Artificial nutrition and hydration is a medical treatment for people who are seriously ill, recovering from surgery or receiving end-of-life care. It contains a mix of nutrients and fluids that is fed through a tube inserted into the stomach, intestine or vein. Artificial nutrition and hydration is given to someone who cannot eat or drink enough to stay healthy. Like all medical treatments, it can cause help or harm depending on the situation. It requires careful thought and discussion before its implementation.
Understanding Life-Sustaining Treatments
In order to make a decision about this life-sustaining medical treatment, it is important to understand how the body processes nutrients and fluids. The following information explains artificial nutrition and hydration in the context of end-of-life care.
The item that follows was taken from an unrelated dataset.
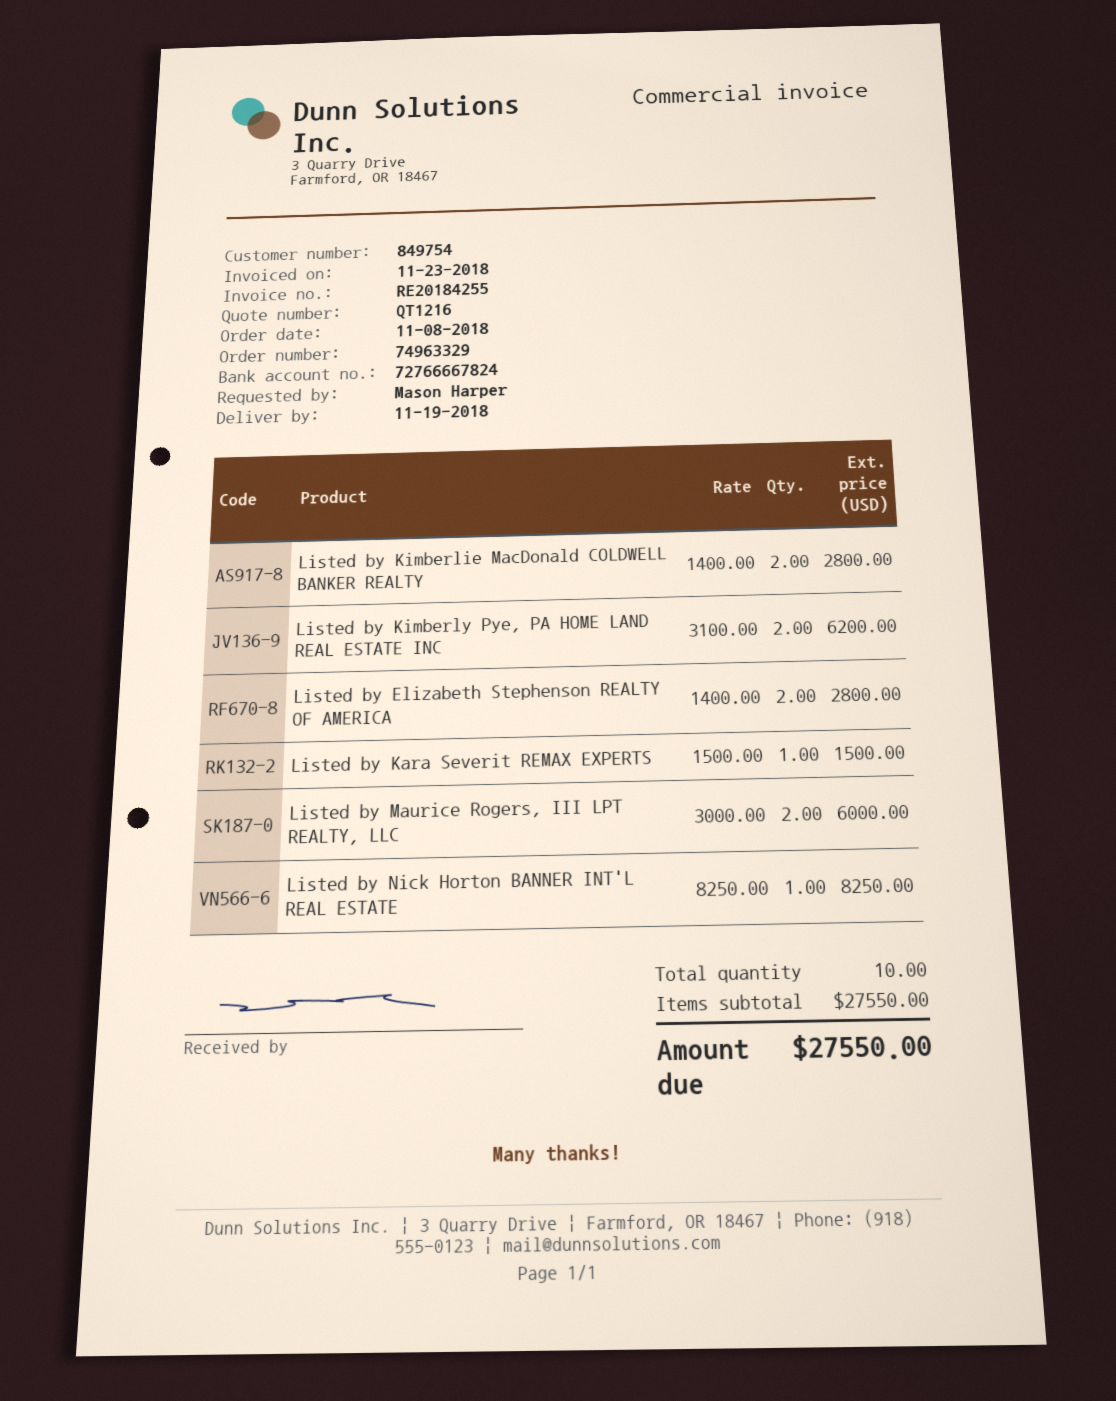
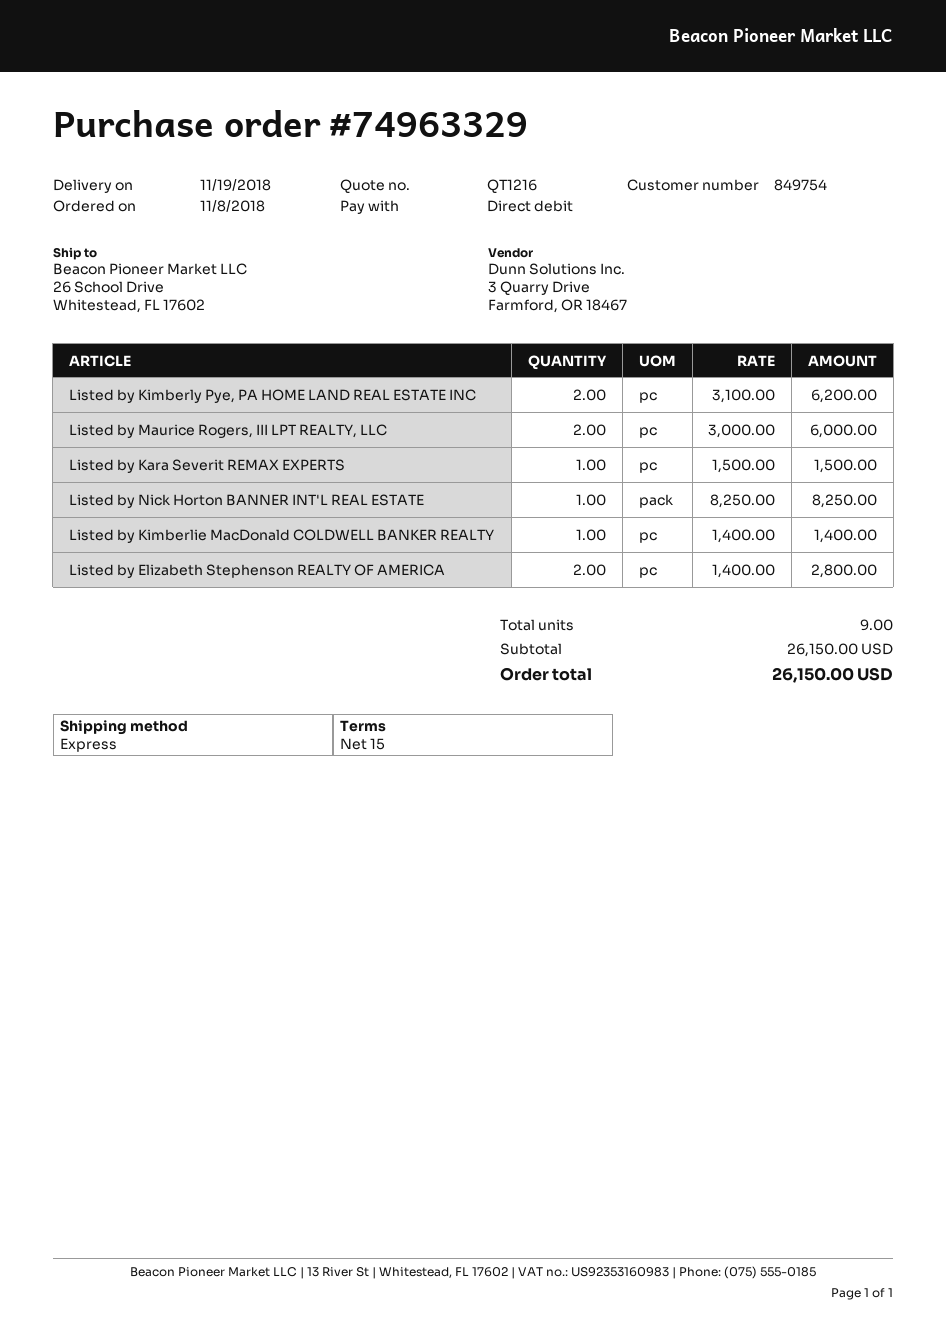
Listed by Kimberlie MacDonald COLDWELL BANKER REALTY: 2 x 1400.00 = 2800.00 -> 1 x 1400.00 = 1400.00
total quantity: 10 -> 9
subtotal: 27550.00 -> 26150.00
total: 27550.00 -> 26150.00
It can help you make an informed decision for yourself or a loved one.
What is Artificial Nutrition and Hydration?
Artificial nutrition and hydration is a life-sustaining medical treatment. It allows patients to receive food (nutrition) and fluids (hydration) when they can no longer eat or drink through the mouth. The nutrients and fluids used for treatment are chemically balanced and “fed” to patients by intravenous (IV) administration or feeding tubes.
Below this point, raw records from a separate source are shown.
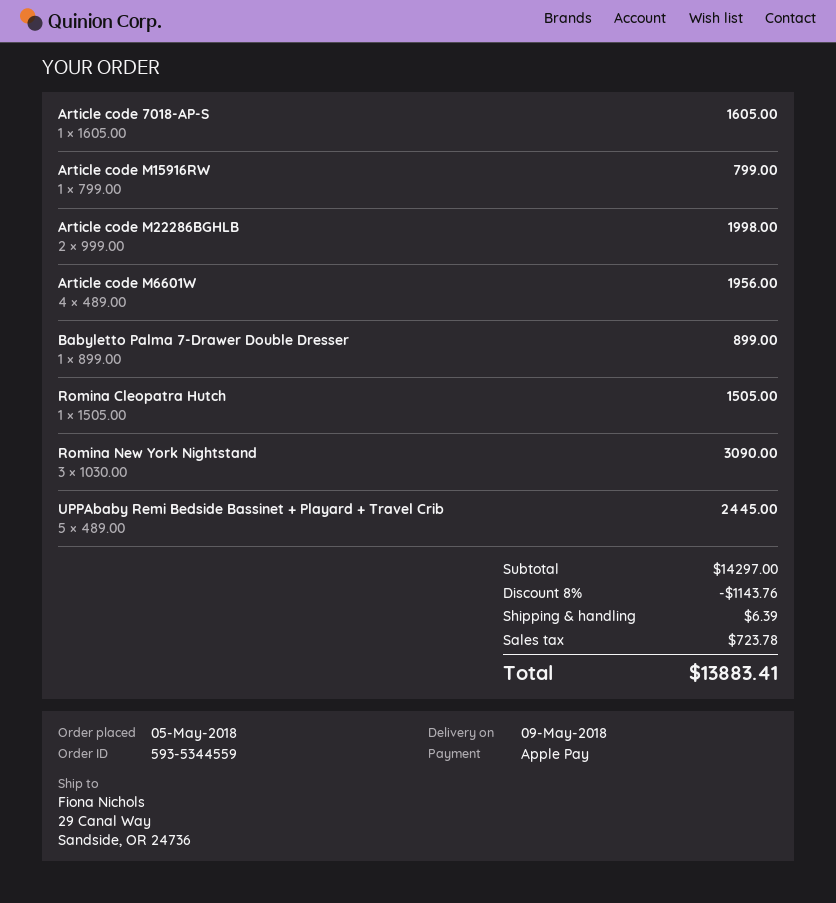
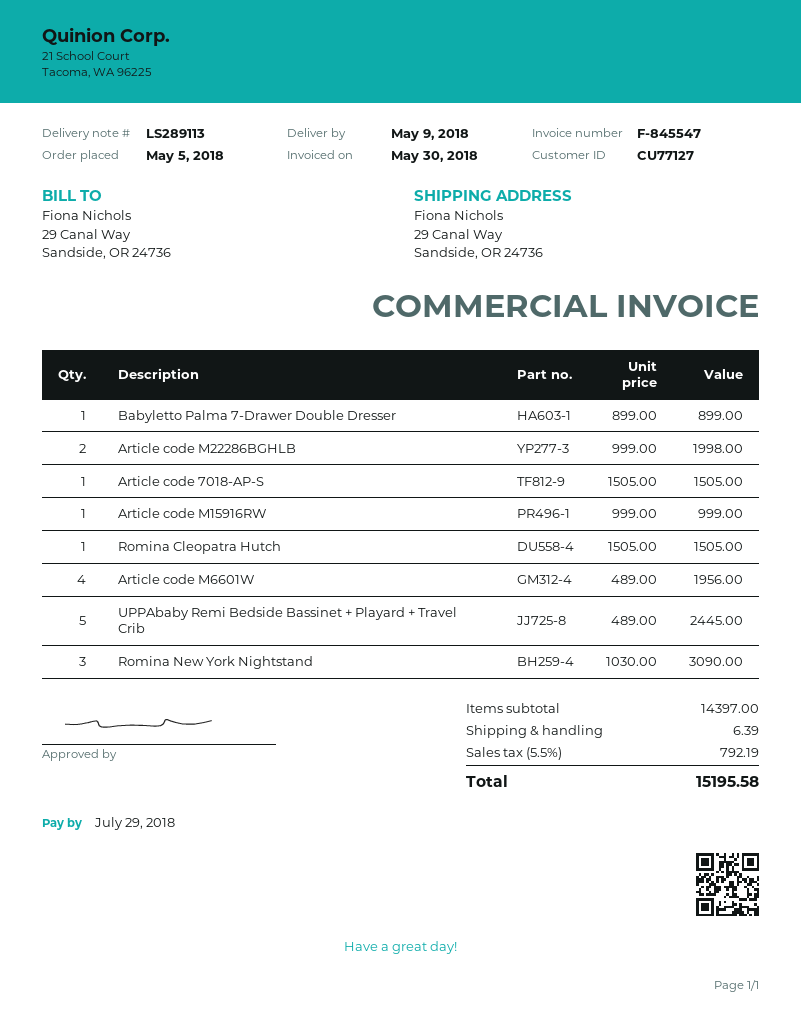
Article code 7018-AP-S: 1 x 1605.00 = 1605.00 -> 1 x 1505.00 = 1505.00
Article code M15916RW: 1 x 799.00 = 799.00 -> 1 x 999.00 = 999.00
subtotal: 14297.00 -> 14397.00
discount: 8% = 1143.76 -> none
tax: 723.78 -> 792.19
total: 13883.41 -> 15195.58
How Does Treatment Differ From Eating and Drinking?
Artificial nutrition and hydration differs from eating and drinking in that it is a medical treatment. It requires technical skills to administer, and it has many serious risks. Professional training is needed to insert the tube or IV, and health care providers decide what type (and how much) of nutrition to give patients. They must also monitor these patients for complications and side effects.
Artificial nutrition and hydration does not provide the sensory comforts — such as taste and texture — that come from food and drinks. Unlike eating and drinking, tube feedings are controlled by health care providers rather than the patients they are treating.
How Does Treatment Affect End-of-Life Patients?
When end-of-life patients can no longer eat or drink, it usually means their organs are shutting down. Their bodies cannot function the way they did when the patients were healthy, and artificial nutrition and hydration cannot return them to a healthy state.
While artificial nutrition and hydration can help people recovering from illness or surgery, it can increase suffering for dying patients. Most doctors agree on this. Dying people no longer have the desire to eat or drink, and tube feeding adds discomfort to their other symptoms such as bloating, cramps, diarrhea and shallow breath.
When the body starts to shut down, it is due to the dying process rather than the absence of nutrition. There are ways to improve the comfort of dying patients such as treating dry mouth and cracked lips. Hospice and palliative professionals are experts at providing end-of-life comfort care.
Is Refusing Treatment Considered Suicide?
Everyone has the right to refuse medical treatment — or discontinue treatment after it starts. People at the end of life are dying from disease, not by choice. It is not suicide to refuse artificial nutrition and hydration, a treatment that cannot restore health.
What Are the Legal Consequences of Refusing Treatment?
Artificial nutrition and hydration is a medical treatment. Legally, people can refuse it at the end of life. Patients who are able to make end-of-life decisions can tell their doctors about their decisions. For those who can no longer speak for themselves, strong evidence is required in some states to show a patients’ wishes.
When it is unclear whether someone wants end-of-life medical treatment, doctors usually continue the treatment. This is why advance care planning, a medical power off attorney and a living will are so important. These legal documents spell out exactly what kind of medical treatments people want, or do not want, at the end of their lives.